A cada nova categoria anunciada na 76ª entrega do Oscar, ocorrida em Los Angeles, no domingo 29, sempre que aparecia entre os concorrentes o nome do épico O senhor dos anéis – o retorno do rei, a aposta era a de que os vitoriosos seriam da equipe neozelandeza do diretor Peter Jackson. Dos 11 prêmios a que concorria, a saga mitológica baseada no calhamaço de J.R.R. Tolkien abocanhou todos. Foi vencedor de melhor filme, diretor, roteiro adaptado, trilha sonora, canção, montagem, direção de arte, figurino, efeitos visuais, maquiagem e, ufa!, melhor som. O feito só o equipara aos também épicos Ben Hur (1959), de William Wyler, e Titanic (1997), de James Cameron.

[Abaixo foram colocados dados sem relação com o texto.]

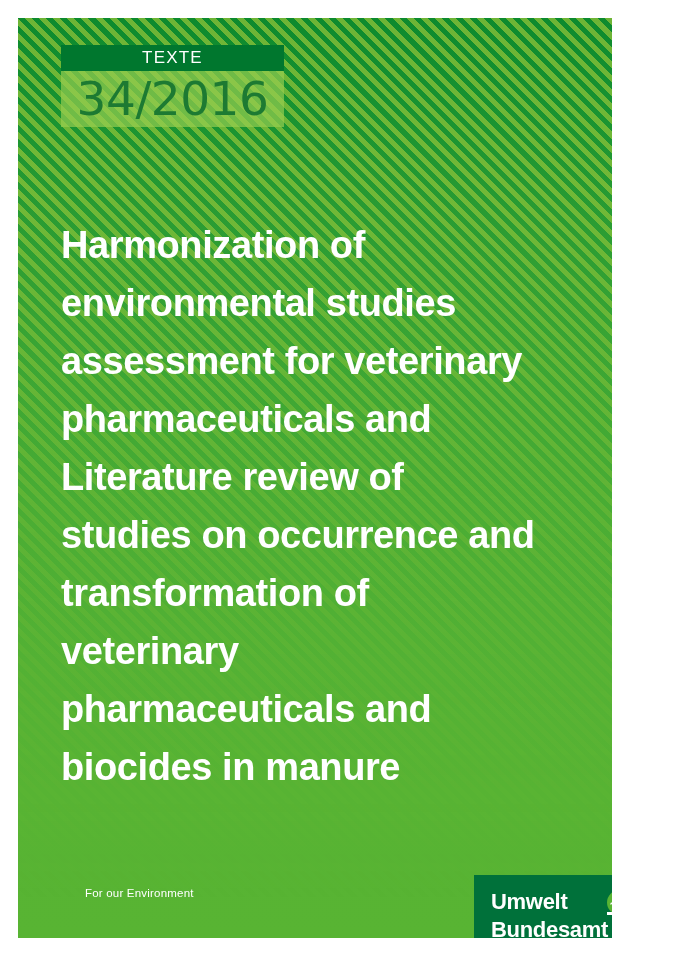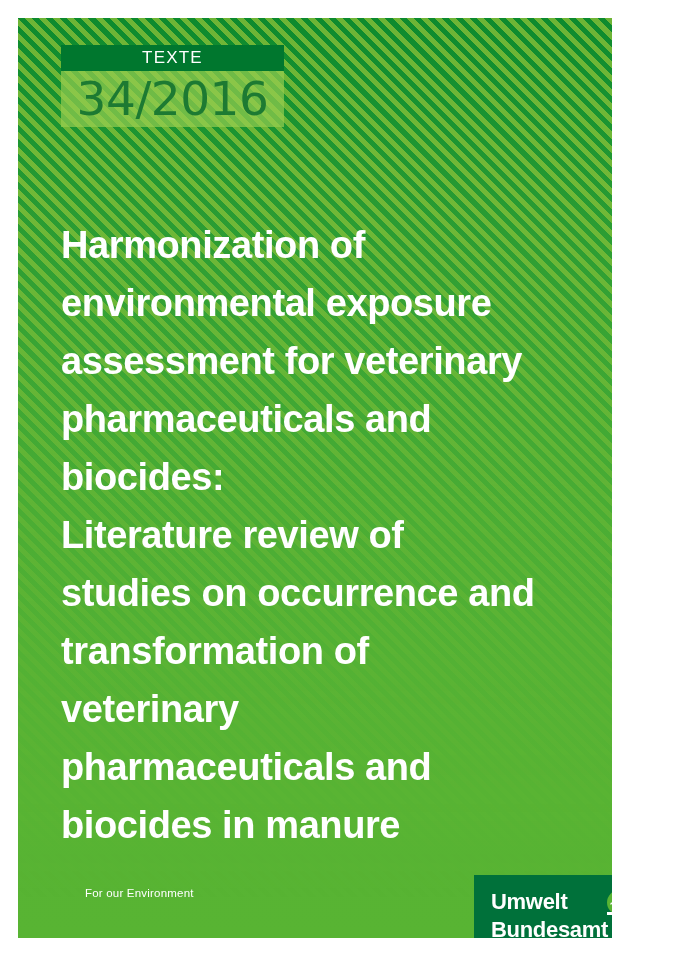--- a/index.html
+++ b/index.html
@@ -198,24 +198,23 @@
       <div id="series-badge-bar">
         <span id="series-badge-label">TEXTE</span>
       </div>
       <div id="series-badge-body">
         <span id="series-issue">34/2016</span>
       </div>
     </div>
 
     <div id="title-block">
       <span class="title-line">Harmonization of</span>
-      <span class="title-line">environmental exposure</span>
+      <span class="title-line">environmental studies</span>
       <span class="title-line">assessment for veterinary</span>
       <span class="title-line">pharmaceuticals and</span>
-      <span class="title-line">biocides:</span>
       <span class="title-line">Literature review of</span>
       <span class="title-line">studies on occurrence and</span>
       <span class="title-line">transformation of</span>
       <span class="title-line">veterinary</span>
       <span class="title-line">pharmaceuticals and</span>
       <span class="title-line">biocides in manure</span>
     </div>
 
     <div id="tagline">For our Environment</div>
 

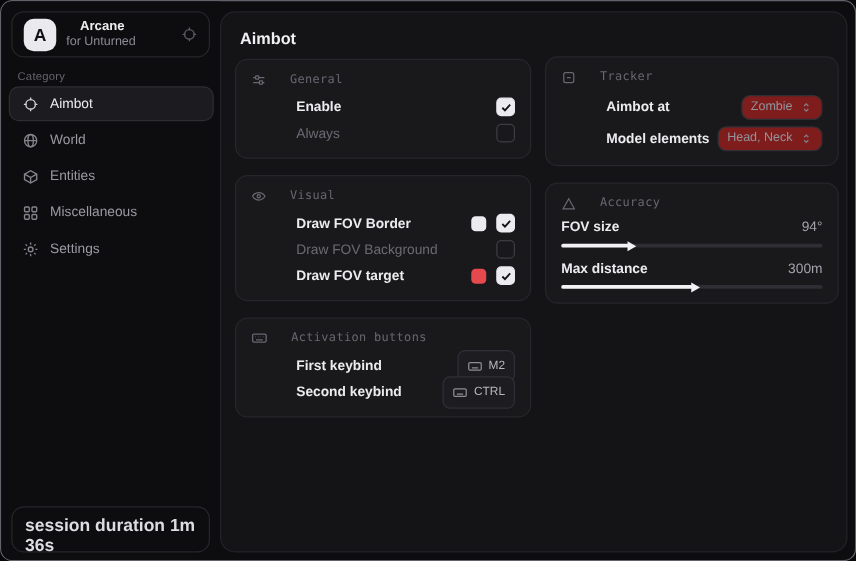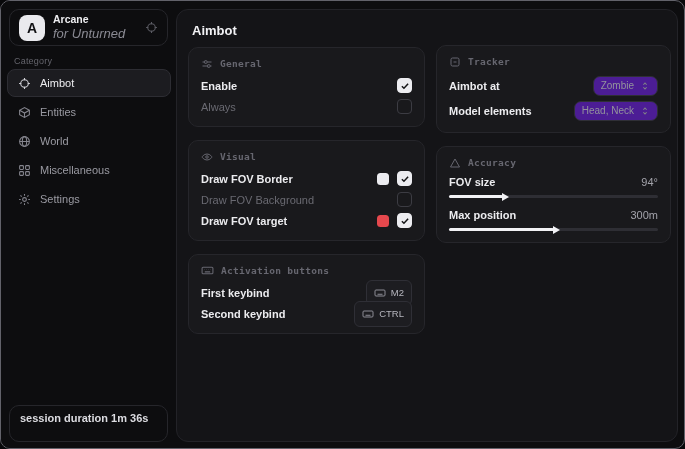--- a/index.html
+++ b/index.html
@@ -14,53 +14,53 @@
     position:absolute; left:8px; top:8px; width:159px; height:37px;
     border:1px solid #26262b; border-radius:10px;
     display:flex; align-items:center; gap:8px; padding:0 9px;
   }
   .logo {
     width:26px; height:26px; border-radius:8px; background:#eaeaee;
     display:flex; align-items:center; justify-content:center;
     color:#111114; font-weight:bold; font-size:14px;
   }
   .brand-text { display:flex; flex-direction:column; line-height:1.25; }
-  .brand-title { color:#eeeef1; font-size:10.5px; font-weight:bold; }
-  .brand-sub { color:#8b8b94; font-size:13px;font-style:italic; }
+  .brand-title { color:#eeeef1; font-size:10.5px; font-weight:bold;margin-left:11px; }
+  .brand-sub { color:#8b8b94; font-size:10px; }
   .scope { margin-left:auto; color:#5c5c64; display:flex; }
   .category { position:absolute; left:13px; top:55px; color:#64646c; font-size:9px; letter-spacing:.2px; }
   .nav { position:absolute; left:6px; right:5px; top:68px; display:flex; flex-direction:column; gap:1px; }
   .nav-item {
     height:28px; display:flex; align-items:center; gap:9px; padding:0 10px;
     color:#9a9aa2; font-size:11px; border:1px solid transparent; border-radius:8px; cursor:pointer;
   }
   .nav-item .icn { color:#84848d; display:flex; }
   .nav-item.selected { background:#1c1c20; border-color:#2d2d33; color:#ededf0; }
   .nav-item.selected .icn { color:#d2d2d8; }
   .side-footer {
     position:absolute; left:8px; right:8px; bottom:6px; height:37px;
     border:1px solid #26262b; border-radius:10px; padding:4px 10px 0 10px;
   }
   .sub-exp { font-family:"DejaVu Sans Mono", monospace; font-size:9px; color:#84848d; letter-spacing:.3px; }
-  .sess-dur { font-size:11px; font-weight:bold; color:#dcdce1; margin-top:2px; }
+  .sess-dur { font-size:14px; font-weight:bold; color:#dcdce1; margin-top:2px; }
   
   .panel {
     position:absolute; left:175px; top:8px; width:502px; height:433px;
     background:#141417; border:1px solid #232328; border-radius:12px;
   }
   .page-title { position:absolute; left:15px; top:13px; color:#f1f1f4; font-size:13px; font-weight:bold; }
   .col-left  { position:absolute; left:11px;  top:37px; width:237px; }
   .col-right { position:absolute; left:259px; top:35px; width:235px; }
   .card {
     background:#19191c; border:1px solid #26262b; border-radius:10px;
     padding:9px 12px; margin-bottom:13px;
   }
-  .card-head { display:flex; align-items:center; gap:7px; height:13px; margin-bottom:5px; color:#676770;font-weight:bold; }
+  .card-head { display:flex; align-items:center; gap:19px; height:13px; margin-bottom:5px; color:#676770; }
   .card-head .label { font-family:"DejaVu Sans Mono", monospace; font-size:9.5px; letter-spacing:.3px; color:#676770; }
-  .row { height:21px; display:flex; align-items:center; justify-content:space-between; }
+  .row { height:21px; display:flex; align-items:center; justify-content:space-between;margin-left:36px; }
   .row-lg { height:25px; }
   .lbl { color:#ececef; font-size:11px; font-weight:bold; }
   .lbl.dim { color:#6a6a72; font-weight:normal; }
   .controls { display:flex; align-items:center; gap:8px; }
   
   .checkbox {
     width:15px; height:15px; border-radius:4px; border:1.5px solid #3c3c43;
     background:transparent; display:flex; align-items:center; justify-content:center; cursor:pointer;
   }
   .checkbox.checked { background:#ececf0; border-color:#ececf0; color:#141416; }
@@ -71,21 +71,21 @@
   
   .keybtn {
     display:inline-flex; align-items:center; gap:5px;
     border:1px solid #2f2f36; background:#1d1d21; border-radius:6px;
     padding:6px 7px; font-size:9.5px; color:#b6b6be; cursor:pointer;
   }
   .keybtn .icn { color:#8d8d96; display:flex; }
   
   .dropdown {
     display:inline-flex; align-items:center; gap:6px; height:20px;
-    border:1px solid #2f2f36; background:#4c1d95; border-radius:7px;
+    border:1px solid #2f2f36; background:#7f1d1d; border-radius:7px;
     padding:0 7px; font-size:10px; color:#93939c; cursor:pointer;
   }
   .dropdown .icn { color:#7e7e87; display:flex; }
   
   .slider-group { margin-bottom:9px; }
   .slider-head { display:flex; align-items:center; justify-content:space-between; height:16px; margin-bottom:5px; }
   .slider-val { color:#a3a3ab; font-size:11px; }
   .slider-track { position:relative; height:3px; border-radius:2px; background:#2e2e34; cursor:pointer; }
   .slider-fill { position:relative; height:3px; border-radius:2px; background:#f2f2f5; }
   .slider-thumb {
@@ -126,35 +126,35 @@
           <svg width="13" height="13" viewBox="0 0 24 24" fill="none" stroke="currentColor" stroke-width="2">
               <circle cx="12" cy="12" r="7"></circle>
               <path d="M12 2v4M12 18v4M2 12h4M18 12h4"></path>
             </svg>
         </span>
         <span>Aimbot</span>
       </div>
       <div class="nav-item">
         <span class="icn">
           <svg width="13" height="13" viewBox="0 0 24 24" fill="none" stroke="currentColor" stroke-width="2">
-              <path d="M21 8l-9-5-9 5v8l9 5 9-5V8z"></path>
-              <path d="M3 8l9 5 9-5M12 13v8"></path>
-            </svg>
-        </span>
-        <span>Entities</span>
-      </div>
-      <div class="nav-item">
-        <span class="icn">
-          <svg width="13" height="13" viewBox="0 0 24 24" fill="none" stroke="currentColor" stroke-width="2">
               <circle cx="12" cy="12" r="9"></circle>
               <ellipse cx="12" cy="12" rx="4" ry="9"></ellipse>
               <path d="M3 12h18"></path>
             </svg>
         </span>
         <span>World</span>
+      </div>
+      <div class="nav-item">
+        <span class="icn">
+          <svg width="13" height="13" viewBox="0 0 24 24" fill="none" stroke="currentColor" stroke-width="2">
+              <path d="M21 8l-9-5-9 5v8l9 5 9-5V8z"></path>
+              <path d="M3 8l9 5 9-5M12 13v8"></path>
+            </svg>
+        </span>
+        <span>Entities</span>
       </div>
       <div class="nav-item">
         <span class="icn">
           <svg width="13" height="13" viewBox="0 0 24 24" fill="none" stroke="currentColor" stroke-width="2">
               <rect x="3" y="3" width="7" height="7" rx="1.5"></rect>
               <rect x="14" y="3" width="7" height="7" rx="1.5"></rect>
               <rect x="3" y="14" width="7" height="7" rx="1.5"></rect>
               <rect x="14" y="14" width="7" height="7" rx="1.5"></rect>
             </svg>
         </span>
@@ -341,21 +341,21 @@
           <div class="slider-track">
             <div class="slider-fill" style="width: 26%;">
               <span class="slider-thumb"></span>
             </div>
           </div>
         </div>
 
 
         <div class="slider-group" style="margin-bottom:2px;">
           <div class="slider-head">
-            <span class="lbl">Max position</span>
+            <span class="lbl">Max distance</span>
             <span class="slider-val">300m</span>
           </div>
           <div class="slider-track">
             <div class="slider-fill" style="width: 50%;">
               <span class="slider-thumb"></span>
             </div>
           </div>
         </div>
       </section>
     </div>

Descontando o desfile de beldades, como Catherine Zeta-Jones e a sul-africana Charlize Theron, melhor atriz pelo ainda inédito no Brasil Monster, a falta de surpresas tornou o espetáculo de 3h30 um pouco monótono. Especialmente para os brasileiros, porque O senhor do anéis saiu vitorioso em três das quatro categorias em que concorria Cidade de Deus, de Fernando Meirelles. O filme brasileiro ainda perdeu o prêmio de melhor fotografia para Mestre dos mares – o lado mais distante do mundo. “Venceu o que era lógico e razoável”, declarou Meirelles, após a entrega dos prêmios. “A Academia criou esse prêmio para valorizar e promover o cinema americano. Cidade de Deus era reconhecidamente a zebra mais listrada deste ano. Acho até que fomos longe.” Pode-se dizer quase o mesmo de Gone nutty, curta-metragem de animação do carioca Carlos Saldanha, que perdeu para Harvie Krumpet, do australiano Adam Elliot.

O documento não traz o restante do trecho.